My kid is younger but we moved from the suburbs to a dense urban area shortly after he was born. I have to agree even though he’s not yet that independent. Some of my friends back in the burbs were like “what are you going to do with a kid in the city?” But we ride bikes to parks and gardens, go to different museums and the zoo, visit festivals for different cultures. It’s pretty awesome and almost every weekend is an eventful thing for us.
But we ride bikes to parks and gardens, go to different museums and the zoo, visit festivals for different cultures. It’s pretty awesome and almost every weekend is an eventful thing for us.
A thing often misunderstood by suburb and rural denizens is that when beautiful and interesting things are more easily available to you you can actually make meaningful use of them. Sure, they’ll brave the city once every six months and maybe go to the zoo or a cultural event once or twice a year, but nothing beats being able to do these things on a random weekend (or sometimes even weeknight) without much hassle, additional cost, or preparation.
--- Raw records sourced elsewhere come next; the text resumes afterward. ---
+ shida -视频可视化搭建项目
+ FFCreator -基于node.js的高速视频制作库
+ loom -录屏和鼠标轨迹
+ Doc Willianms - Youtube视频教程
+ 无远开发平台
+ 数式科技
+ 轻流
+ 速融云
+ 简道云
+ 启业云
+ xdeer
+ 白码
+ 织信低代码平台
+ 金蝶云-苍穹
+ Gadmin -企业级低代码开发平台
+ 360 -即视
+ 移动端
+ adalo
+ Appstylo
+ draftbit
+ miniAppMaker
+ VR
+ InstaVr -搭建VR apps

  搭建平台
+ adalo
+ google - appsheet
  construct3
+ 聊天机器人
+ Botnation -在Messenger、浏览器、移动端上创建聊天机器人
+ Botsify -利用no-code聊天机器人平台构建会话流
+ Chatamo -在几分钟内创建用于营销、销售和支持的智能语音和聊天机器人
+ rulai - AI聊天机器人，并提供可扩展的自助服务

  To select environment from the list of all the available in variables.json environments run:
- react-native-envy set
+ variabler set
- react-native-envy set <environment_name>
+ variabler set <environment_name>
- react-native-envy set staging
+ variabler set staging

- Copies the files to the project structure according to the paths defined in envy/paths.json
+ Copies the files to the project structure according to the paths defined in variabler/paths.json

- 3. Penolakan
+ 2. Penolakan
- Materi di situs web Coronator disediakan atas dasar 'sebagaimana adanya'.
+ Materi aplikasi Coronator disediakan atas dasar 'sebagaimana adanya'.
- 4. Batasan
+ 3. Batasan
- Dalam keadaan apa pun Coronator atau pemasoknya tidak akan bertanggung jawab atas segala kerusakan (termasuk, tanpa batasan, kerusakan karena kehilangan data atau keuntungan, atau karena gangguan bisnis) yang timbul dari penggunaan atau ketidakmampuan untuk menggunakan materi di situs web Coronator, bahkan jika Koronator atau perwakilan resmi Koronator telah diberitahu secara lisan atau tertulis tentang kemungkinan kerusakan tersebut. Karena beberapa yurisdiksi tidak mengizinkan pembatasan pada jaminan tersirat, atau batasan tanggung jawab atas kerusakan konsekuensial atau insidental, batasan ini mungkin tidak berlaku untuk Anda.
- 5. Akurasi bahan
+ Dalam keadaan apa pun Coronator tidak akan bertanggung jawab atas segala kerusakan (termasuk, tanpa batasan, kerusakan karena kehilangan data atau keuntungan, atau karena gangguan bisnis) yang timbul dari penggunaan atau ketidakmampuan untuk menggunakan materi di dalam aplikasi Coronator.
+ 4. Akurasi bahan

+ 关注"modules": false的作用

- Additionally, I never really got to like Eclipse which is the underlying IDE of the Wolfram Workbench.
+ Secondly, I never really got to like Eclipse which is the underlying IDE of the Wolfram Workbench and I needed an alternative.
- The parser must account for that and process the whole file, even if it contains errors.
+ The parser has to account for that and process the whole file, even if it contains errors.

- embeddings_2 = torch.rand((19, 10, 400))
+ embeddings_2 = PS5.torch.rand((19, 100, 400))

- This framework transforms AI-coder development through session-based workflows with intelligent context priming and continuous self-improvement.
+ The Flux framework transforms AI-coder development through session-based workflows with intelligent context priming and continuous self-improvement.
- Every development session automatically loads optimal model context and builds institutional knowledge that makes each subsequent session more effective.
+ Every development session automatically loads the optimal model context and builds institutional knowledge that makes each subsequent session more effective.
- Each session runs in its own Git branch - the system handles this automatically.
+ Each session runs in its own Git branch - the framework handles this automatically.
Yea, Cities are great and all, but I’d argue nothing beats having 103 acres of forest and field and a house or two to play around in. I don’t need to go to a park, I step outside. I can have different hobbies with space for a wood shop, a sawmill, a backhoe etc… I can ride 4wheelers and offroad my crossover on a private road / path we built. I don’t have to hear sirens daily/nightly, or worry about lights shining in my bedroom window. I can go for a walk or hike on my property and not see any strangers. I can go swimming or fishing in my pond, I can play badminton and boccie ball and croquet in my lawn.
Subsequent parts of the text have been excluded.